> [WORK TO COMPLETE] Copy out every line of the records in which "Slightly" can be found.
··· ENTRIES SUPPLIED
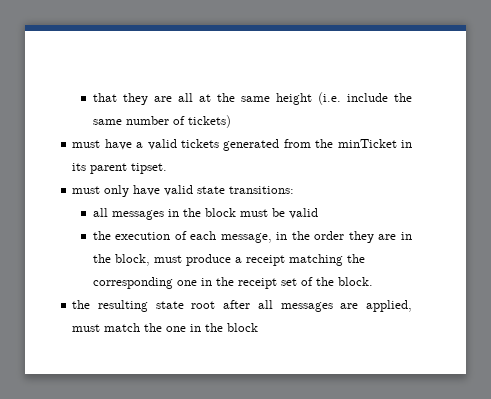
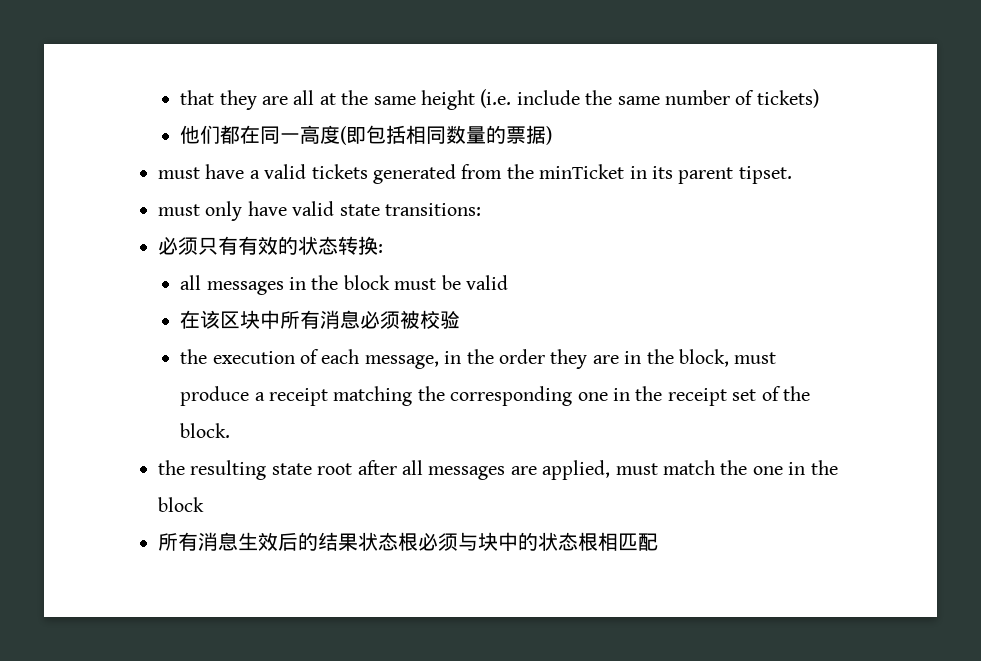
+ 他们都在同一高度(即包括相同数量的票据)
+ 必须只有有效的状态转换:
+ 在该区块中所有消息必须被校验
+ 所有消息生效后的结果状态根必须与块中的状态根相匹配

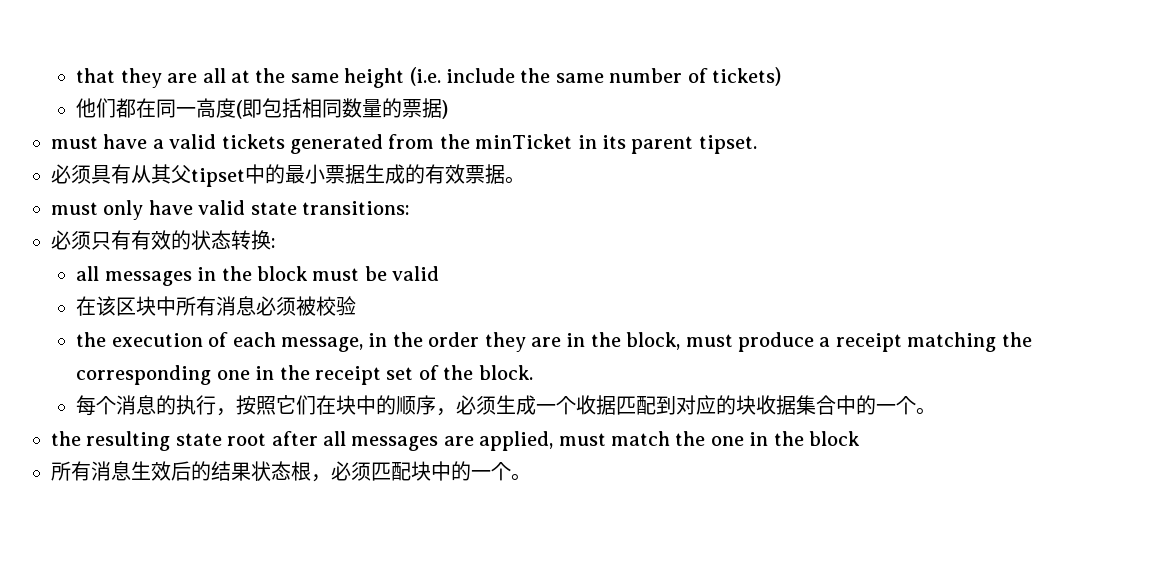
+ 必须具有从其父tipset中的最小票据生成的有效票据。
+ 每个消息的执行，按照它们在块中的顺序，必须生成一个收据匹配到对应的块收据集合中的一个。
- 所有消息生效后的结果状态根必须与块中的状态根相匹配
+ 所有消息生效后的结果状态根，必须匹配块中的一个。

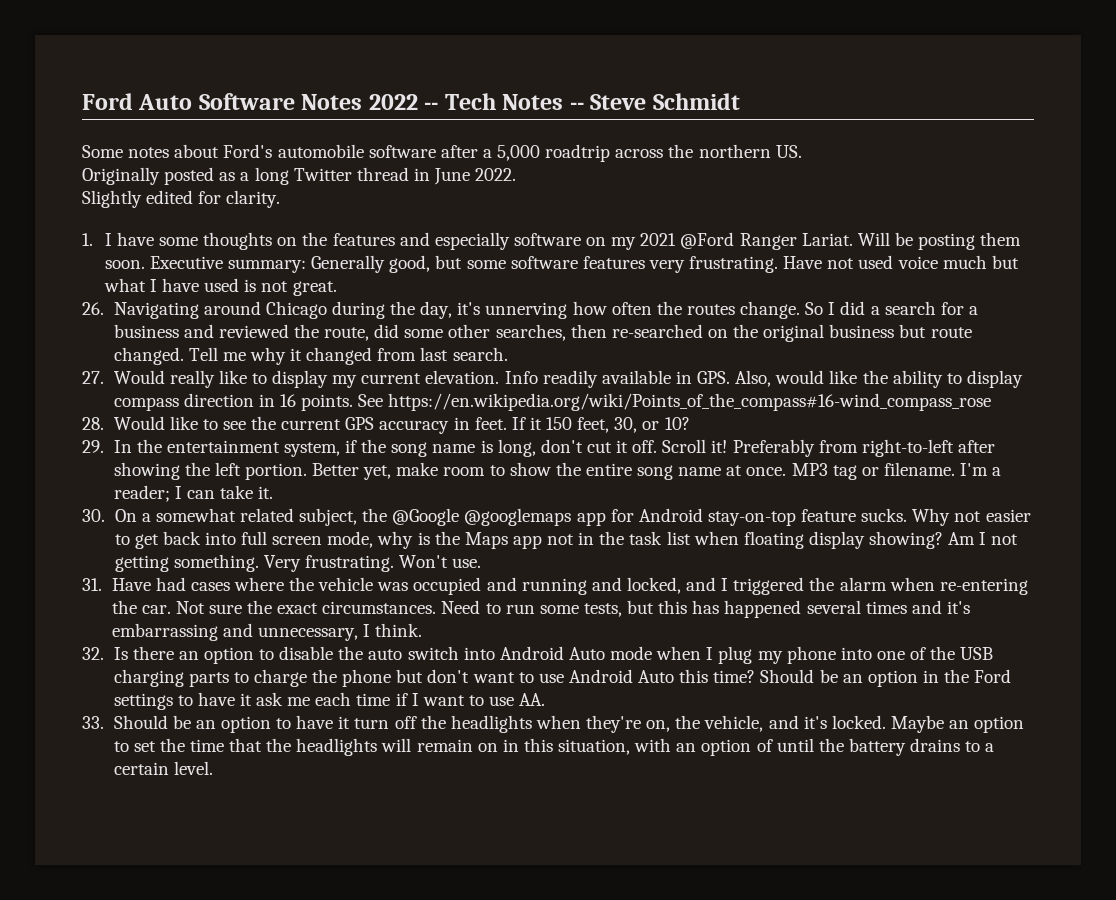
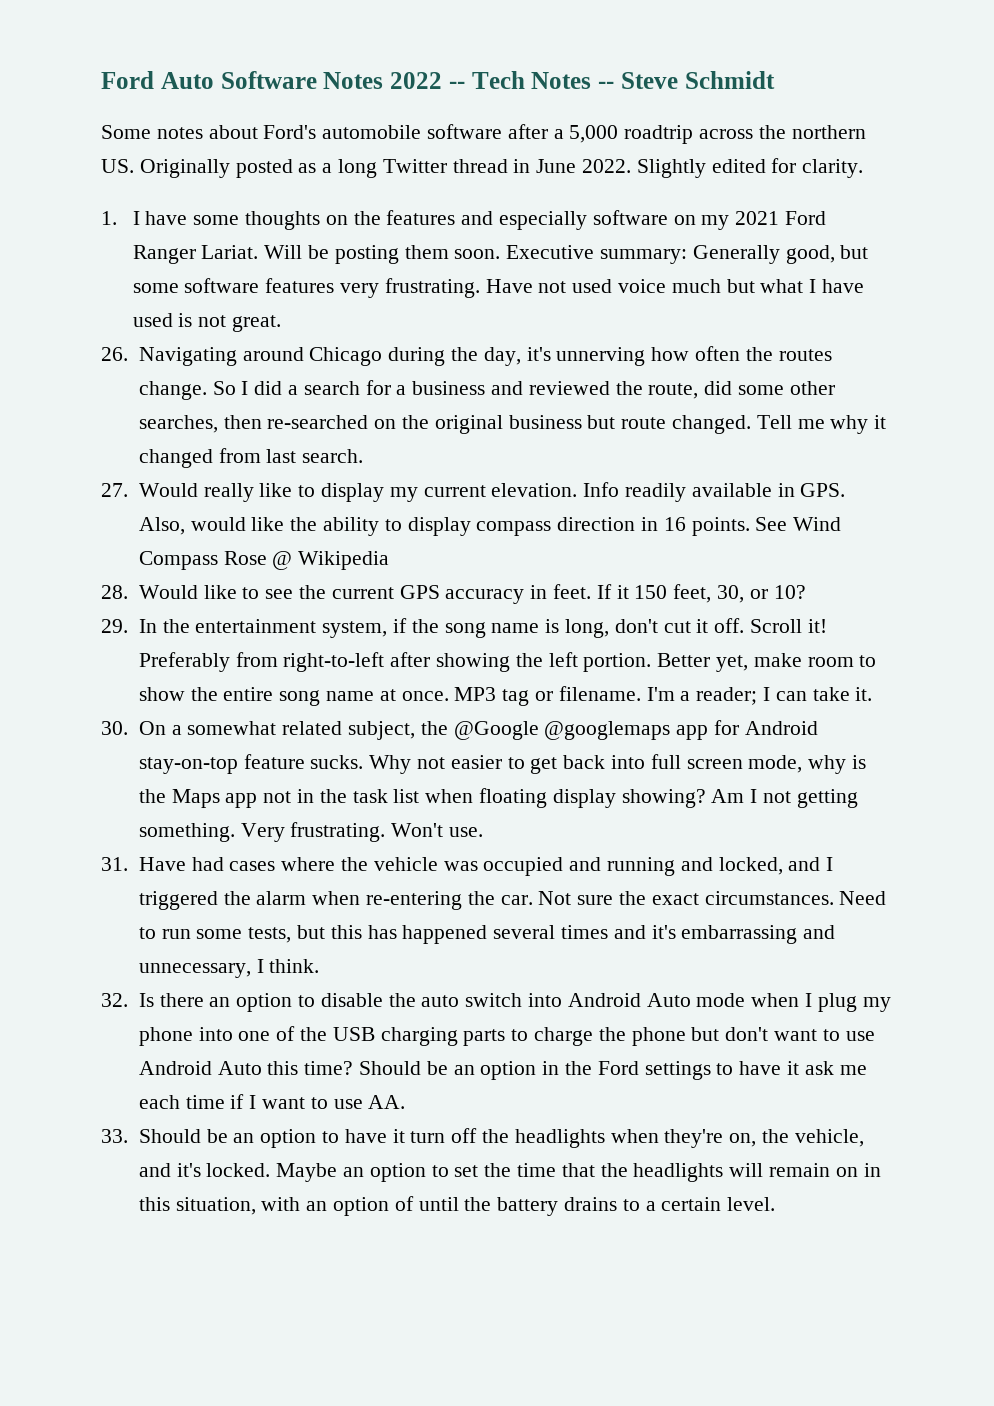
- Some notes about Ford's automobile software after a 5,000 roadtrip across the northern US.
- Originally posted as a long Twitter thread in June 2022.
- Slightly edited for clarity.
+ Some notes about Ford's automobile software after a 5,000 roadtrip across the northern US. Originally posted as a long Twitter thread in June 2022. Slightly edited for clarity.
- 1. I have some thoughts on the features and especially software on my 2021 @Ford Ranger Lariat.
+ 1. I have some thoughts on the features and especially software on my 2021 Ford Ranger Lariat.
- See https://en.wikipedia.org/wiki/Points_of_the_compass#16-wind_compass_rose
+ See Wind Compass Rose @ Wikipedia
······
> [WRITTEN SOLUTION]
- Slightly edited for clarity.
+ Some notes about Ford's automobile software after a 5,000 roadtrip across the northern US. Originally posted as a long Twitter thread in June 2022. Slightly edited for clarity.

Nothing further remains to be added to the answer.